Embora o forte sobe-e-desce das Bolsas assuste muita gente, o investidor que aplicou em fundos de ações e de carteira livre precisa ter calma. Quem saca precipitadamente costuma realizar prejuízos, em vez de embolsar lucros.
O diretor-adjunto de Distribuição Doméstica da Unibanco Asset Management (UAM), Renato Raglione, tem esta avaliação: ‘‘Entrar nas Bolsas apenas em momentos de altas acentuadas e sair em momentos de quedas bruscas é tudo o que o investidor não deve fazer.’’
Uma desvalorização como a apurada pela Bolsa de Valores de São Paulo (Bovespa) em agosto, de 17,58%, causa desconforto, mas o mais indicado é não sacar durante períodos como esse. Um exemplo: na segunda-feira, a Bovespa recuou mais 4,71%. Nesse dia, o volume de saques dos fundos foi considerável. Mas as Bolsas subiram 17,11% nos quatro pregões seguintes. Assim, quem sacou precipitadamente na segunda-feira teve prejuízos.
A situação do investidor, hoje, depende da época em que foi feita a aplicação. Quem comprou ações há um ano, por exemplo, viu os mercados se valorizarem bastante. Nesse período, a Bovespa avançou 89,29%. Se a aplicação tiver sido feita na virada do ano, a alta é menor, mas significativa: 68,16%. Já quem investiu em 30 de junho deve estar perdendo dinheiro, caso o fundo tenha desempenho próximo ao do Índice Bovespa (IBovespa), que mede a valorização das 51 ações mais negociadas da Bolsa paulista. De lá para cá, a queda foi de 5,80%. Ou seja, quem investiu há pouco tempo deve esperar.

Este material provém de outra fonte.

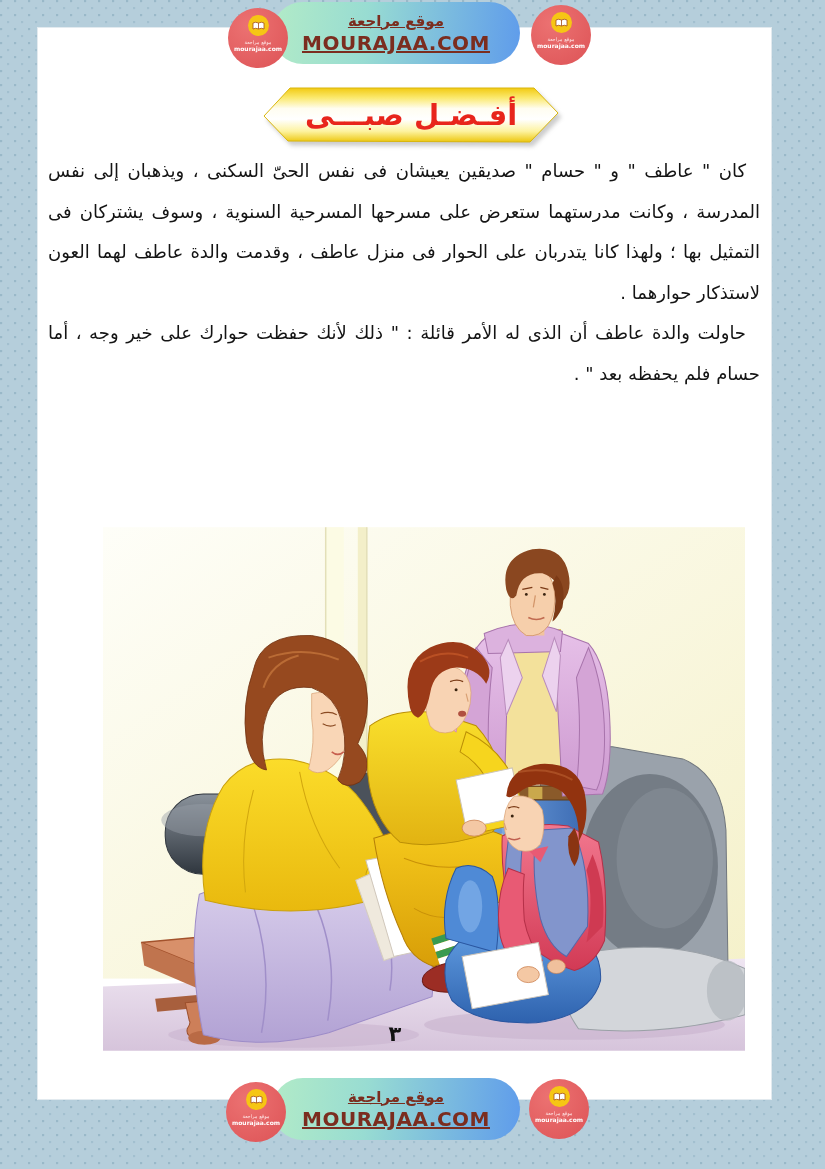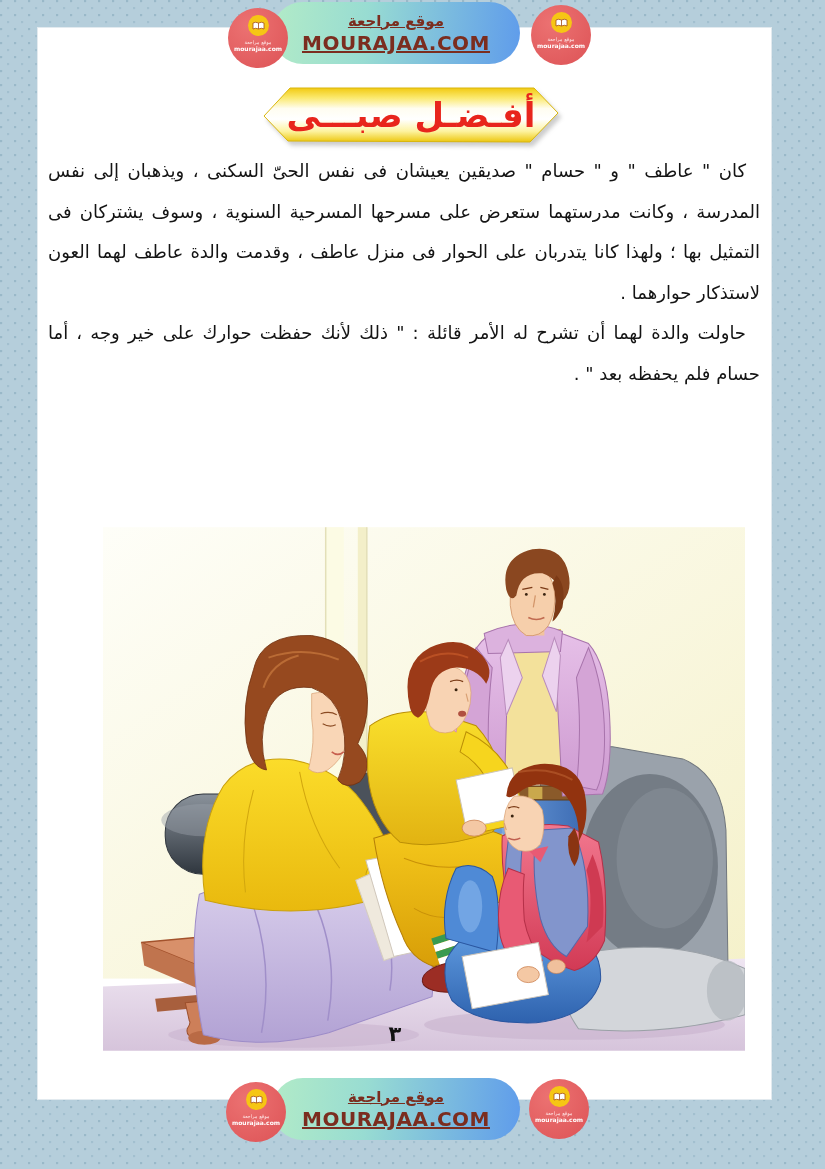--- a/index.html
+++ b/index.html
@@ -45,7 +45,7 @@
   .title-banner .txt{
     position:absolute;left:0;top:0;width:100%;height:100%;
     display:flex;align-items:center;justify-content:center;
-    font-size:34px;font-weight:bold;color:#e8251c;direction:rtl;
+    font-size:29px;font-weight:bold;color:#e8251c;direction:rtl;
   }
   
   .story{

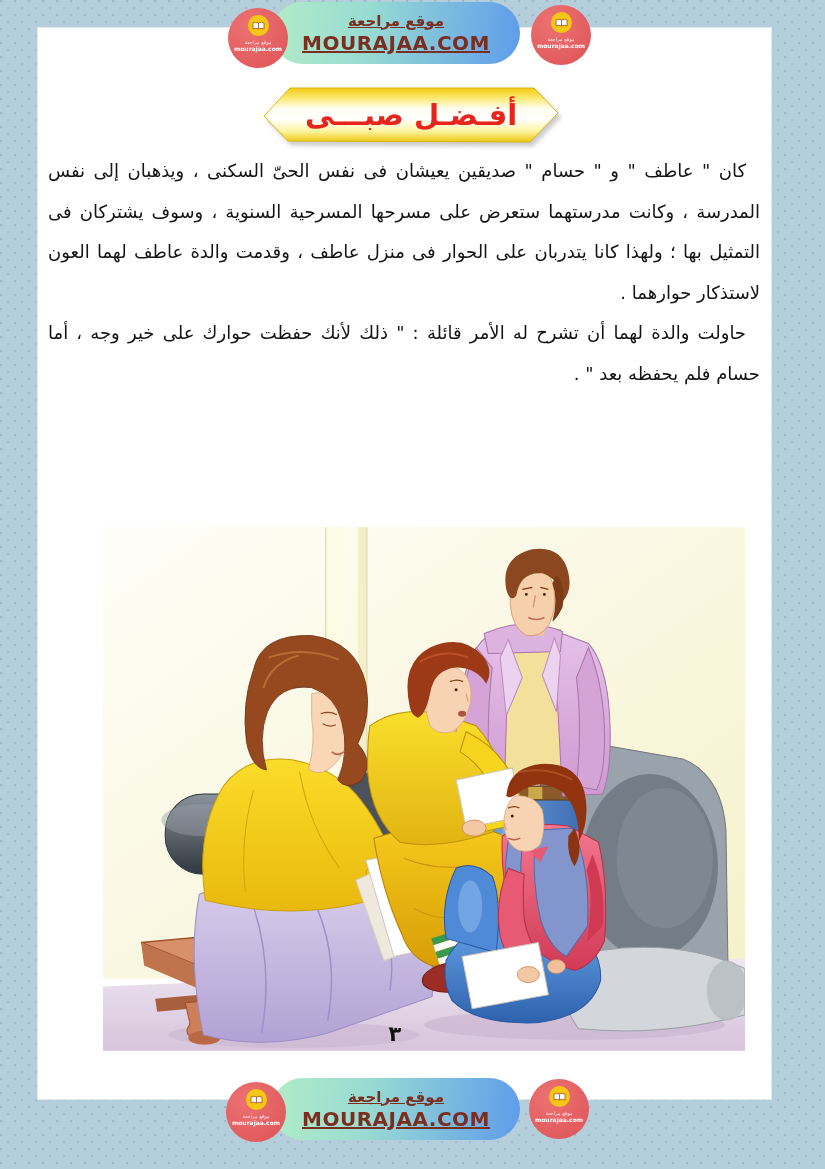--- a/index.html
+++ b/index.html
@@ -111,7 +111,7 @@
 
 <div class="story">
   <p>كان " عاطف " و " حسام " صديقين يعيشان فى نفس الحىّ السكنى ، ويذهبان إلى نفس المدرسة ، وكانت مدرستهما ستعرض على مسرحها المسرحية السنوية ، وسوف يشتركان فى التمثيل بها ؛ ولهذا كانا يتدربان على الحوار فى منزل عاطف ، وقدمت والدة عاطف لهما العون لاستذكار حوارهما .</p>
-  <p>حاولت والدة لهما أن تشرح له الأمر قائلة : " ذلك لأنك حفظت حوارك على خير وجه ، أما حسام فلم يحفظه بعد " .</p>
+  <p>حاولت والدة عاطف أن الذى له الأمر قائلة : " ذلك لأنك حفظت حوارك على خير وجه ، أما حسام فلم يحفظه بعد " .</p>
 </div>
 
 <div class="illustration">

O diretor de Investimentos do Citibank, Luís Eduardo de Assis, explica: ‘‘É preciso falar algumas obviedades, mas o investidor tem de lembrar que não se pode aplicar nesses fundos com perspectiva de curto prazo.’’ Por isso, não se deve investir em renda variável o dinheiro que será usado para quitar algum compromisso em breve.
O diretor de Investimentos do Banco Francês e Brasileiro (BFB), Alexandre Zakia Albert, lembra ainda que há vários tipos de fundos de renda variável. Nem todos estão atrelados à variação do IBovespa. Por isso, uma queda desse índice não implica desvalorização das cotas de todos os fundos. O investidor deve acompanhar, especificamente, o desempenho do fundo no qual tem recursos.
Para quem prefere a segurança da renda fixa, o cenário permanece tranquilo. A inflação no segundo semestre deve ficar em níveis baixos, tornando o rendimento real de CDBs, fundos de 30 e de 60 dias e da caderneta bastante atraentes.
O investidor não precisa preocupar-se com a perspectiva de corte na remuneração da caderneta. Na semana passada, o novo diretor de Normas do Banco Central (BC), Sérgio Darcy, disse que o governo estuda a redução no rendimento da poupança, mas a medida não será adotada no curto prazo.